◆ YOUR OBJECTIVE:
Restate the whole of the data below word for word, skipping the images.

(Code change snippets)
——
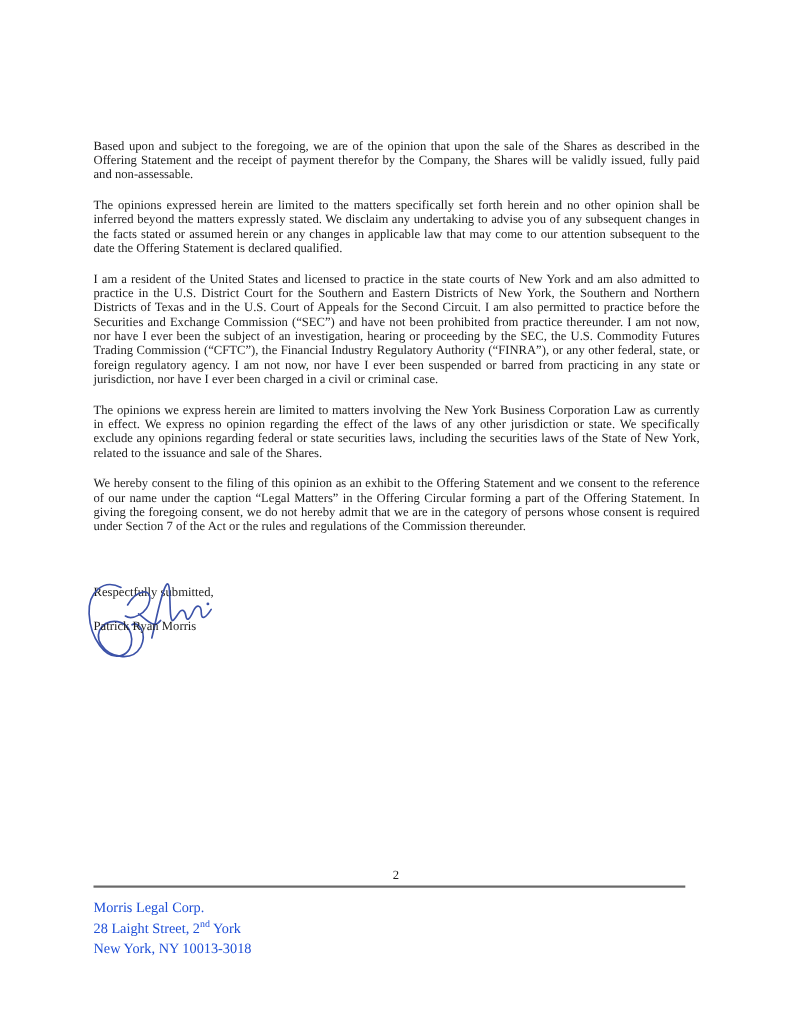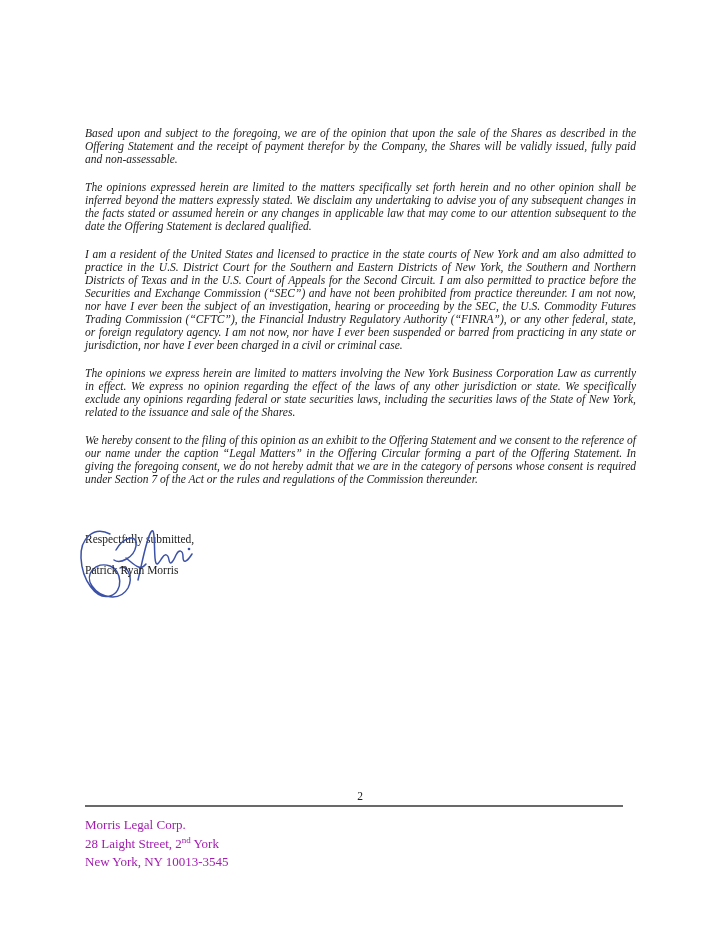--- a/index.html
+++ b/index.html
@@ -27,7 +27,6 @@
   }
   .content p {
     margin: 0 0 15px 0;
-    font-style: italic;
   }
   .closing {
     position: absolute;

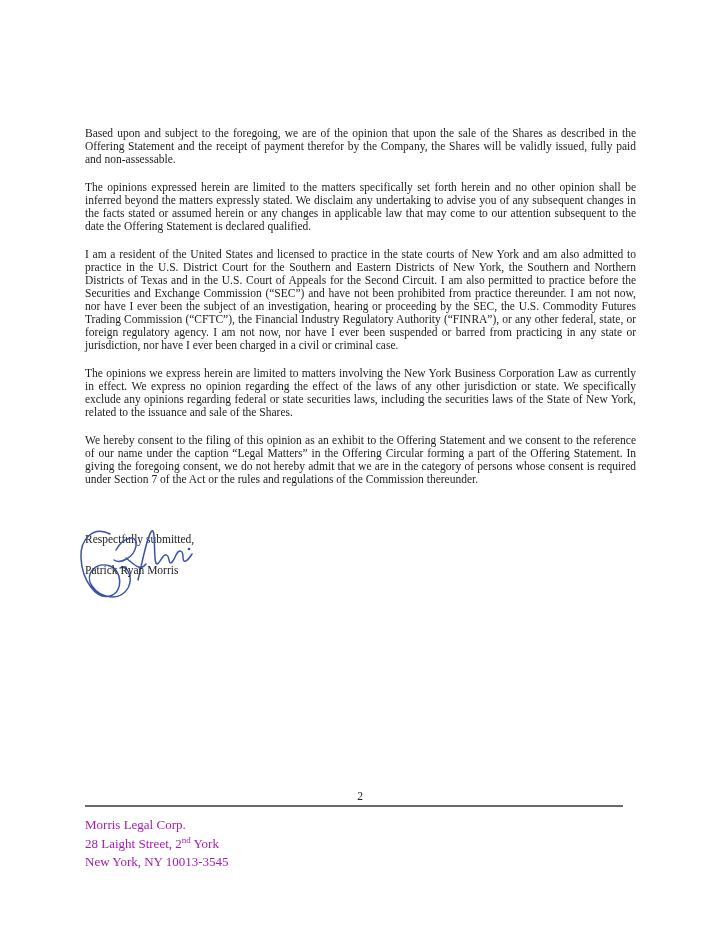--- a/index.html
+++ b/index.html
@@ -72,7 +72,7 @@
     top: 816px;
     font-size: 13px;
     line-height: 18.5px;
-    color: #a21caf;
+    color: #1d4ed8;
   }
   .footer-address sup {
     font-size: 9px;

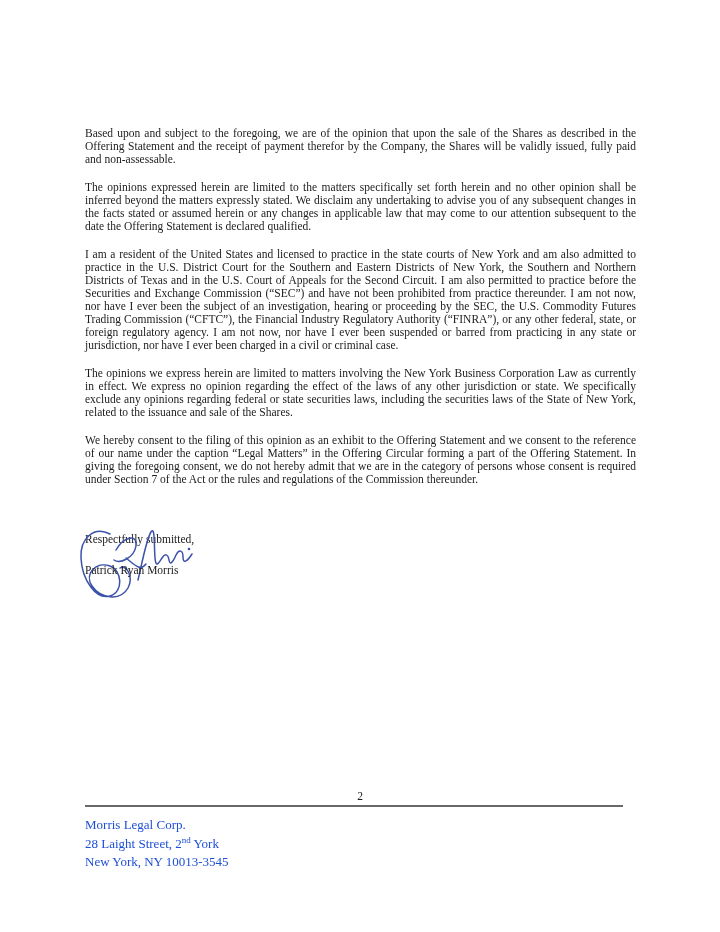--- a/index.html
+++ b/index.html
@@ -111,7 +111,7 @@
   <div class="footer-address">
     <div>Morris Legal Corp.</div>
     <div><span>28 Laight Street, 2</span><sup>nd</sup><span> York</span></div>
-    <div>New York, NY 10013-3545</div>
+    <div>New York, NY 10013-3018</div>
   </div>
 
 </div>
——
◆ COMPLETED TASK:
--- a/index.html
+++ b/index.html
@@ -27,7 +27,6 @@
   }
   .content p {
     margin: 0 0 15px 0;
-    font-style: italic;
   }
   .closing {
     position: absolute;

--- a/index.html
+++ b/index.html
@@ -72,7 +72,7 @@
     top: 816px;
     font-size: 13px;
     line-height: 18.5px;
-    color: #a21caf;
+    color: #1d4ed8;
   }
   .footer-address sup {
     font-size: 9px;

--- a/index.html
+++ b/index.html
@@ -111,7 +111,7 @@
   <div class="footer-address">
     <div>Morris Legal Corp.</div>
     <div><span>28 Laight Street, 2</span><sup>nd</sup><span> York</span></div>
-    <div>New York, NY 10013-3545</div>
+    <div>New York, NY 10013-3018</div>
   </div>
 
 </div>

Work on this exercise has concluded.